Where the Predictions Came True
Despite the challenges, many of the benefits I highlighted in 2018 have proven accurate:
Hyper-Personalization
AI enables brands to tailor experiences at scale, when executed correctly.
Efficient Spending
Automation of repetitive tasks reduces waste and increases ROI.
Deeper Insights
Machine learning allows marketers to identify patterns in customer behavior that humans could never detect.
Scalable Experiences
From chatbots to dynamic creative, AI allows brands to deliver consistent value across channels.
I also predicted pitfalls that have materialized: malicious use of AI (deepfakes, fraud), job displacement debates, and technical limitations that make AI less reliable than the hype suggests.
Case Studies Then and Now
In my thesis, I examined brands experimenting with AI at the time. Harley Davidson NY, for instance, used an AI platform called Albert to increase leads by nearly 3,000% in just three months. OYO Hotels used AI-driven personalization to boost bookings by 5x. These early successes showed AI’s potential, but they also revealed a pattern: AI worked best when paired with human oversight, unified data, and a willingness to restructure marketing processes.
Today, the most successful brands with AI share that same trait. They treat AI not as a campaign add-on but as an operating system for how marketing functions. Companies that fail to make this leap remain stuck in the cycle of hype, underperformance, and consumer frustration.
How Brands Can Finally Get AI Right
If brands want to stop “getting AI wrong,” they need to shift their approach:
- Think System, Not Tool: AI should be built into the operating fabric of marketing, not just plugged into campaigns.
- Break Down Silos: Unified, cross-channel data is the foundation for meaningful AI-driven insights.
- Demand Transparency: Don’t accept black-box outputs. Require vendors to show how models work and how ROI is measured.

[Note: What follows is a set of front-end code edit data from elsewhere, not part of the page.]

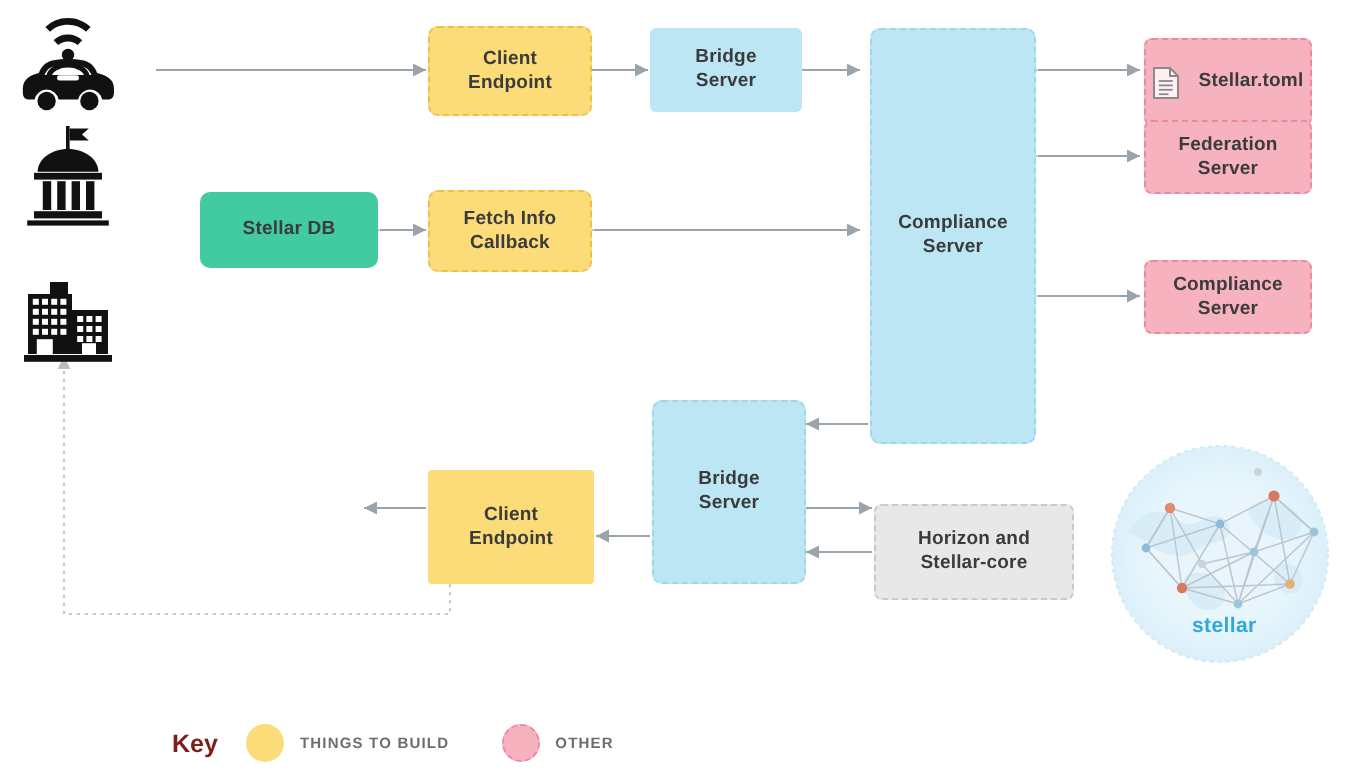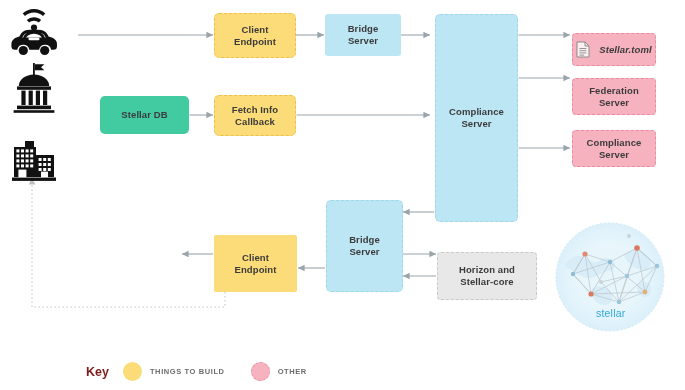--- a/index.html
+++ b/index.html
@@ -27,21 +27,21 @@
   .legend{position:absolute;display:flex;align-items:center;}
   .legend-key{font-size:12.5px;font-weight:700;color:#7f1d1d;margin-right:14px;}
   .legend-item{display:flex;align-items:center;margin-right:26px;}
   .dot{width:19px;height:19px;border-radius:50%;margin-right:8px;}
   .dot-yellow{background:#FBDC78;}
   .dot-green{background:#42CBA0;}
   .dot-blue{background:#BCE6F4;}
   .dot-pink{background:#F7B2C0;border:1.3px dashed #e98ba0;box-sizing:border-box;}
   .legend-label{font-size:7.5px;font-weight:700;color:#6d6d6d;letter-spacing:.6px;text-align:center;}
   .stellar-label{
-    position:absolute;font-size:10.5px;font-weight:400;color:#2FA8DD;
+    position:absolute;font-size:10.5px;font-weight:700;color:#2FA8DD;
     letter-spacing:.2px;
   }
   .toml-row{display:flex;align-items:center;justify-content:center;gap:5px;}
   svg{overflow:visible;}
 </style>
 </head>
 <body>
 
 <div id="stage">
 
@@ -176,39 +176,39 @@
   </div>
 
   <div class="node green" style="left:100px;top:96px;width:89px;height:38px;">
     <span>Stellar DB</span>
   </div>
 
   <div class="node yellow" style="left:214px;top:95px;width:82px;height:41px;">
     <span>Fetch Info<br>Callback</span>
   </div>
 
-  <div class="node pink" style="left:572px;top:33px;width:84px;height:33px;font-style:italic;">
+  <div class="node pink" style="left:572px;top:19px;width:84px;height:44px;">
     <div class="toml-row">
       <span style="line-height:0;">
         <svg width="14" height="17" viewBox="0 0 14 17">
           <path d="M1 1h8l4 4v11H1z" fill="#fdf0f3" stroke="#8a8a8a" stroke-width="1"></path>
           <path d="M9 1v4h4" fill="none" stroke="#8a8a8a" stroke-width="1"></path>
           <g stroke="#8a8a8a" stroke-width=".9">
             <line x1="3.4" y1="7.5" x2="10.4" y2="7.5"></line>
             <line x1="3.4" y1="9.7" x2="10.4" y2="9.7"></line>
             <line x1="3.4" y1="11.9" x2="10.4" y2="11.9"></line>
             <line x1="3.4" y1="14.1" x2="8.2" y2="14.1"></line>
           </g>
         </svg>
       </span>
       <span>Stellar.toml</span>
     </div>
   </div>
 
-  <div class="node pink" style="left:572px;top:60px;width:84px;height:37px;margin-top:18px;">
+  <div class="node pink" style="left:572px;top:60px;width:84px;height:37px;">
     <span>Federation<br>Server</span>
   </div>
 
   <div class="node pink" style="left:572px;top:130px;width:84px;height:37px;">
     <span>Compliance<br>Server</span>
   </div>
 
   <div class="node blue" style="left:326px;top:200px;width:77px;height:92px;">
     <span>Bridge<br>Server</span>
   </div>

- Augment, Don’t Replace: AI should amplify human creativity and empathy, not attempt to erase it.
- Center Consumer Trust: Be transparent, respect privacy, and design AI experiences that add value without intrusion.
Looking Ahead
In 2018, I called the coming era the “AI Marketing Era” - a shift as fundamental as the introduction of computers. That era is now here. But the brands that thrive will not be the ones with the flashiest AI demos. They’ll be the ones that reimagine marketing itself through the lens of intelligence, ethics, and consumer trust.
Seven years ago, I predicted that AI would change the very nature of marketing. That prediction proved true. What remains to be seen is whether brands will adapt - or whether they’ll keep making the same mistakes for another seven years.